20 Juin 2020 , Rédigé par christophe Publié dans #Littérature

Dominique Rolin - Source de la photo: http://www.philippesollers.net/dominique-rolin-toujours.html

Dominique Rolin - Source de la photo: http://www.philippesollers.net/dominique-rolin-toujours.html

Villiers-sur-Morin, le 20 janvier 1959

Votre lettre m’atteint. Pour vous répondre comme il convient, il faudrait que je vous envoie un très long message où je tenterais d’expliciter la psychologie de notre rencontre. Mais je ne le ferai pas maintenant. Plus tard, peut-être. Tout ce que vous me dites de vous vis-à-vis de moi est aussi vrai de moi vis-à-vis de vous, Philippe. C’est un peu comme si, me contemplant dans un miroir, je rencontrais votre image. Vous êtes dérouté, je le suis aussi. Mais comme vous êtes dévoré davantage par la curiosité que par la déroute — il en est de même pour moi — nous avons eu jusqu’à présent une assez singulière façon de retarder l’abordage, l’abordage du cœur. Nous nous bornons à dérober à l’autre, en douce, des parcelles brillantes et coupantes auxquelles nous tenons déjà très fort et que nous serrons dans le creux de notre main. Nous ne sommes jusqu’à présent que des enfants sournois et jaloux de leurs larcins. Je veux que vous sachiez que, moi aussi, je pense à vous, et que ma tristesse de vous quitter l’autre soir était égale à la vôtre. Je pressens en vous d’extraordinaires sources de limpidité, où flottent ici et là des « corps étrangers » comme dirait notre Cayrol : doute et cruauté, méfiance, terreur d’être trahi et découvert, orgueil démoniaque, exigence absolue de solitude. Tout cela est difficile à concilier, et pourtant l’harmonie existe aux moments de paroxysme : c’est elle qui vous a permis la délivrance d’un très beau livre.
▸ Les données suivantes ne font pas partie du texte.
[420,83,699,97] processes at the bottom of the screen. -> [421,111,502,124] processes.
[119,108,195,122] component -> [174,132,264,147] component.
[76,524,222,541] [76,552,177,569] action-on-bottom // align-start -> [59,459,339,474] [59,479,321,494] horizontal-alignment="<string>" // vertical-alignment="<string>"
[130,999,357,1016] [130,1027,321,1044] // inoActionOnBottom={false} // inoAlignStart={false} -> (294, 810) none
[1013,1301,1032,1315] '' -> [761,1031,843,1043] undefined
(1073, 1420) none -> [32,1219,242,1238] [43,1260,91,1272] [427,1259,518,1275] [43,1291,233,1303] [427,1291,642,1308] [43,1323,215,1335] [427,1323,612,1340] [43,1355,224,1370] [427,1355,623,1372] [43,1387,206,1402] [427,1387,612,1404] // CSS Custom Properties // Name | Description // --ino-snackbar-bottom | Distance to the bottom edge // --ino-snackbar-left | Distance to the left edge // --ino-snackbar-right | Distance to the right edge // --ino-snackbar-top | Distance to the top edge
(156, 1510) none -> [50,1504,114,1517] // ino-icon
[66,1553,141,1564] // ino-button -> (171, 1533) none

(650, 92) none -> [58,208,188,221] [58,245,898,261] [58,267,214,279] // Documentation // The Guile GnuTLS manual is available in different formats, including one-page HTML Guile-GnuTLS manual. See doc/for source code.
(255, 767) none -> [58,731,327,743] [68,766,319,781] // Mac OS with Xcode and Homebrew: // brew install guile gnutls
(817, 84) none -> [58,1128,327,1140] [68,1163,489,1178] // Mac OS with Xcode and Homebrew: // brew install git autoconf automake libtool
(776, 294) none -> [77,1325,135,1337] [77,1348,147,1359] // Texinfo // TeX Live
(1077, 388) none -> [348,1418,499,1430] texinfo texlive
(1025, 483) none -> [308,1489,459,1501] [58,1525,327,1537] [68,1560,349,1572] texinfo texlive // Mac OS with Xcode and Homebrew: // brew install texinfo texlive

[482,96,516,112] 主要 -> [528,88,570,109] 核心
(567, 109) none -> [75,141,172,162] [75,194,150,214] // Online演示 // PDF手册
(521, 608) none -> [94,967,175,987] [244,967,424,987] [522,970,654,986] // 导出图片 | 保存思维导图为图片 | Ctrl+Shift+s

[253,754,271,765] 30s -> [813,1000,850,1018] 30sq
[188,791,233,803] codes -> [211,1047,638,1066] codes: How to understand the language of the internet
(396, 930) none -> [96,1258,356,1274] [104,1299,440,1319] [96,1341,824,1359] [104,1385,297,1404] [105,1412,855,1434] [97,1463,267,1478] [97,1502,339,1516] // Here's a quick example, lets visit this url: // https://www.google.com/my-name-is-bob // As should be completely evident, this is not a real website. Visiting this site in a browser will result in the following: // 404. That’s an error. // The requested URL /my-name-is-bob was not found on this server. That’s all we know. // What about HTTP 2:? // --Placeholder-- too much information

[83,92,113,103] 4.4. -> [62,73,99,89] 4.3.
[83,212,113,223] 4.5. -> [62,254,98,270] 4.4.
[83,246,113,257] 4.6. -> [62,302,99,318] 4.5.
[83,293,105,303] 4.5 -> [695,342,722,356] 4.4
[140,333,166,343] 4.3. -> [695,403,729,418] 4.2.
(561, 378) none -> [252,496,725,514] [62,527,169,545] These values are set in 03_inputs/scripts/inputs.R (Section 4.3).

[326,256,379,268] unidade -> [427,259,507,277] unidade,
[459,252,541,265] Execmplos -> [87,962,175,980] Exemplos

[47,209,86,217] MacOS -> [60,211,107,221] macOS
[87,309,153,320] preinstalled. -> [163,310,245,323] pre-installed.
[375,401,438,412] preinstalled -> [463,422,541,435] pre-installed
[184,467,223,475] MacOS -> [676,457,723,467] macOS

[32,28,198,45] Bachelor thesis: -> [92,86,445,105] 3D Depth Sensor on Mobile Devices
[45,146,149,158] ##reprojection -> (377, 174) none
Le jour où nous étions au Lipp, vous m’avez dit, sur ce ton de défi que j’aime chez vous mais qui me fait peur aussi, que « j’aurais besoin de vous parce que vous pourriez me faire beaucoup de bien ». Je ne me souviens pas des termes exacts, mais c’est à peu près cela. Vous m’avez lancé ces mots comme une boutade, or vous êtes incapable de boutade. Vous êtes, je crois, trop grave et trop vrai ; et vos masques, les centaines de masques que vous portez à votre ceinture, sont faux. Non pas faux, mais inutiles avec moi. Tout cela est bien étrange, à la fois attirant et un peu terrible, non ? J’aimerais que Ré fût à notre porte, et qu’un seuil seulement nous en séparât.

Imaginez ceci : quand vous venez me chercher à Saint-Thomas d’Aquin et que nous passons sous son porche, se trouver tout à coup devant la Conche, avec un goût de sel sur les lèvres, le vent, la rumeur de la mer et ses éparpillements des mouettes. Marcher côte à côte dans le sable simplifie les choses. Peut-être pourrais-je vous aider dans vos tourments, et me délivreriez-vous des miens, sans que nous ayons à réfléchir.

À bientôt, Philippe, ne m’oubliez pas. Et tenez-moi par la main.